Hill-West J L, Chowdhury S M, Slepian M J, Hubbell J A
Department of Biomedical Engineering, University of Texas, Austin 78712-1062.
Proc Natl Acad Sci U S A. 1994 Jun 21;91(13):5967-71. doi: 10.1073/pnas.91.13.5967.

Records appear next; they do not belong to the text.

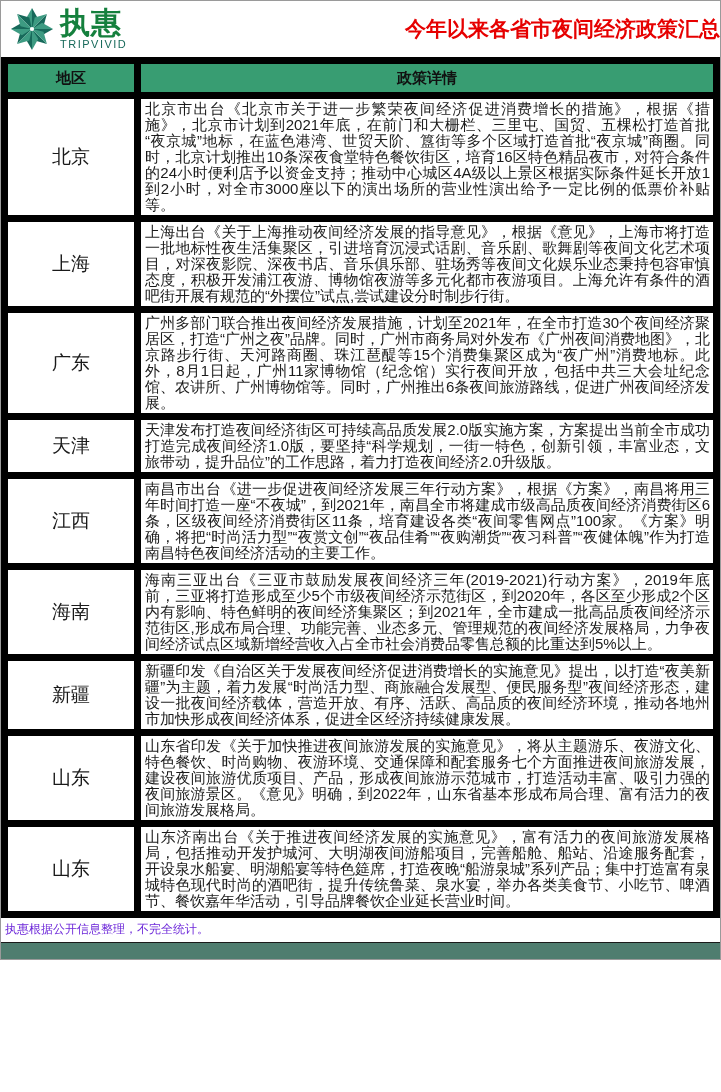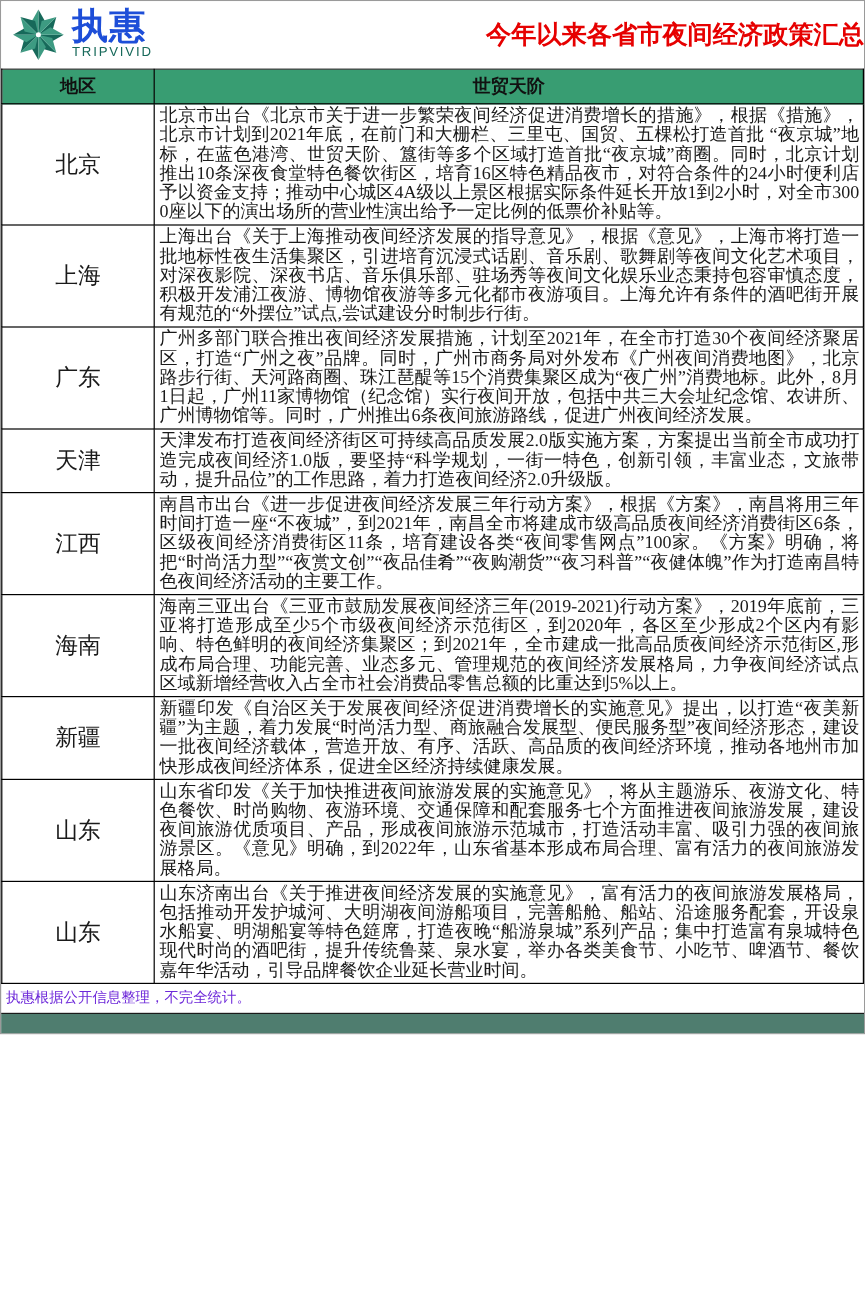--- a/index.html
+++ b/index.html
@@ -28,7 +28,7 @@
   .logo-cn{
     font-size:30px;
     font-weight:bold;
-    color:#1d4ed8;
+    color:#15803d;
     letter-spacing:1px;
   }
   .logo-en{

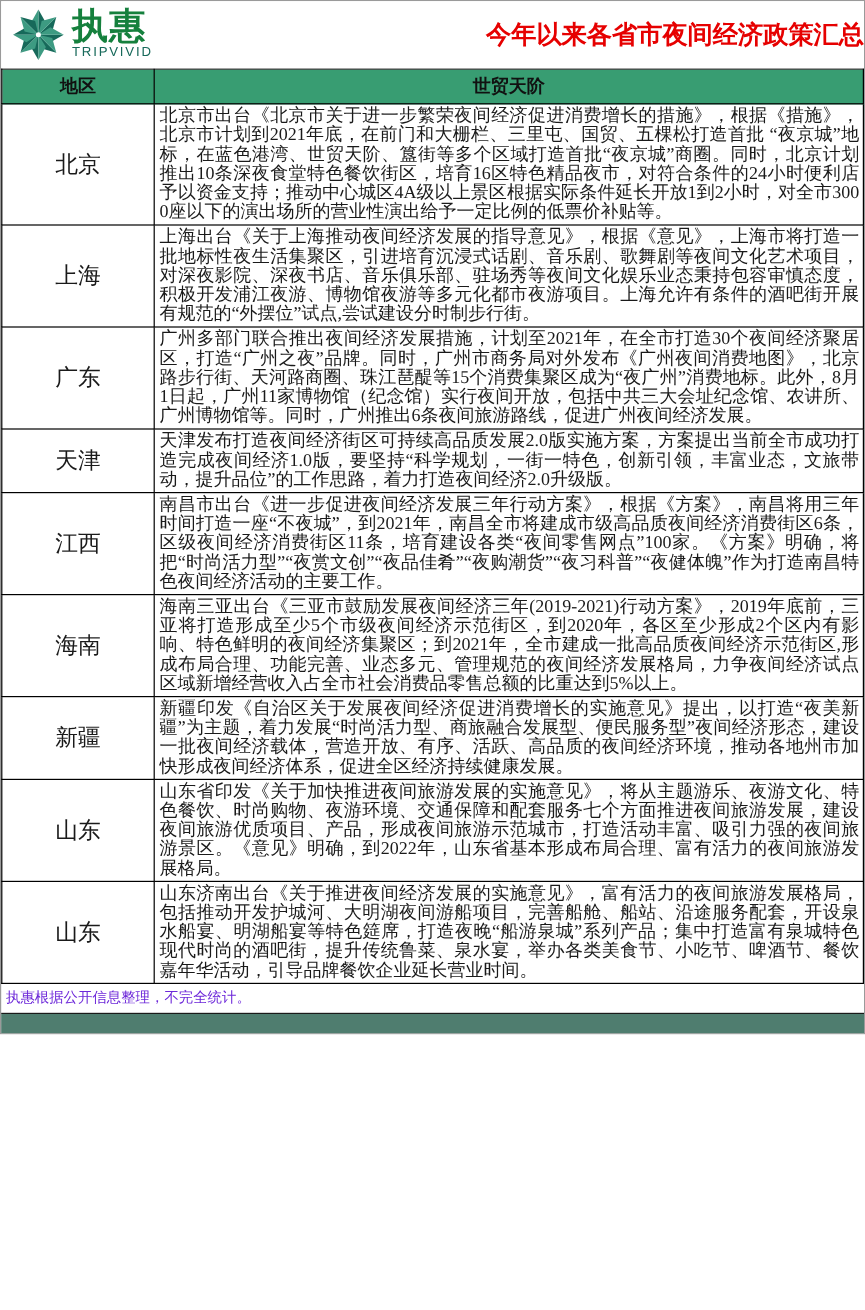--- a/index.html
+++ b/index.html
@@ -52,9 +52,8 @@
     table-layout:fixed;
   }
   th,td{
-    border:1px solid #000000;
+    border:7px solid #000000;
     color:#1a1a1a;
-    font-family:Liberation Serif, serif;
   }
   thead th{
     background:#389d72;

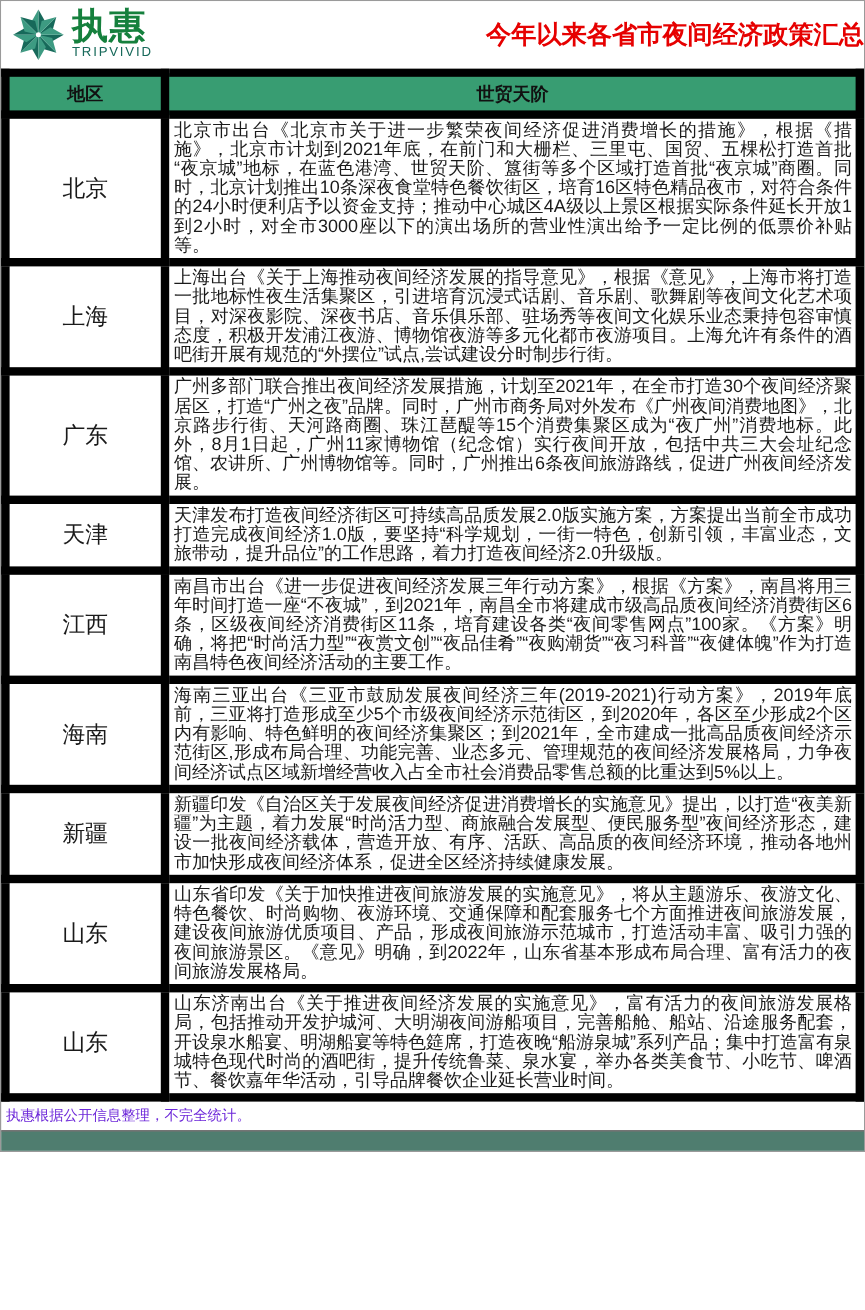--- a/index.html
+++ b/index.html
@@ -123,7 +123,7 @@
     <thead>
       <tr>
         <th class="col-region">地区</th>
-        <th>世贸天阶</th>
+        <th>政策详情</th>
       </tr>
     </thead>
     <tbody>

Thin hydrogel barriers formed on the inner surface of injured arteries by interfacial photopolymerization dramatically reduced thrombosis and intimal thickening in rat and rabbit models of vascular injury. This polymerization technique allowed the synthesis of a thin hydrogel barrier that conformed to the vessel wall, directly blocking contact between blood and the damaged vessel. The illumination conditions could be varied to control the thickness of the barrier from 10 microns to > 50 microns. The hydrogel was designed to degrade by nonenzymatic hydrolysis. In rats in which the carotid artery had been severely injured by crushing, treatment with the hydrogel barrier completely eliminated thrombosis (P < 0.01) and preserved long-term patency (P < 0.01). Treatment in a rabbit model of balloon injury inhibited thrombosis (P < 0.02) and reduced long-term intimal thickening by approximately 80% (P < 0.003). These results suggest that blood-borne signals acting in the early phases of healing play an important role in stimulating thickening of the intima.
通过界面光聚合在受伤动脉内表面形成的薄水凝胶屏障,在大鼠和兔血管损伤模型中显著减少了血栓形成和内膜增厚。这种聚合技术能够合成一种贴合血管壁的薄水凝胶屏障,直接阻断血液与受损血管之间的接触。光照条件可以改变,以将屏障厚度控制在10微米至大于50微米之间。该水凝胶设计为通过非酶水解降解。在颈动脉因挤压而严重受伤的大鼠中,用水凝胶屏障治疗完全消除了血栓形成(P < 0.01)并保持了长期通畅(P < 0.01)。在兔球囊损伤模型中的治疗抑制了血栓形成(P < 0.02),并使长期内膜增厚减少了约80%(P < 0.003)。这些结果表明,在愈合早期起作用的血源性信号在刺激内膜增厚中起重要作用。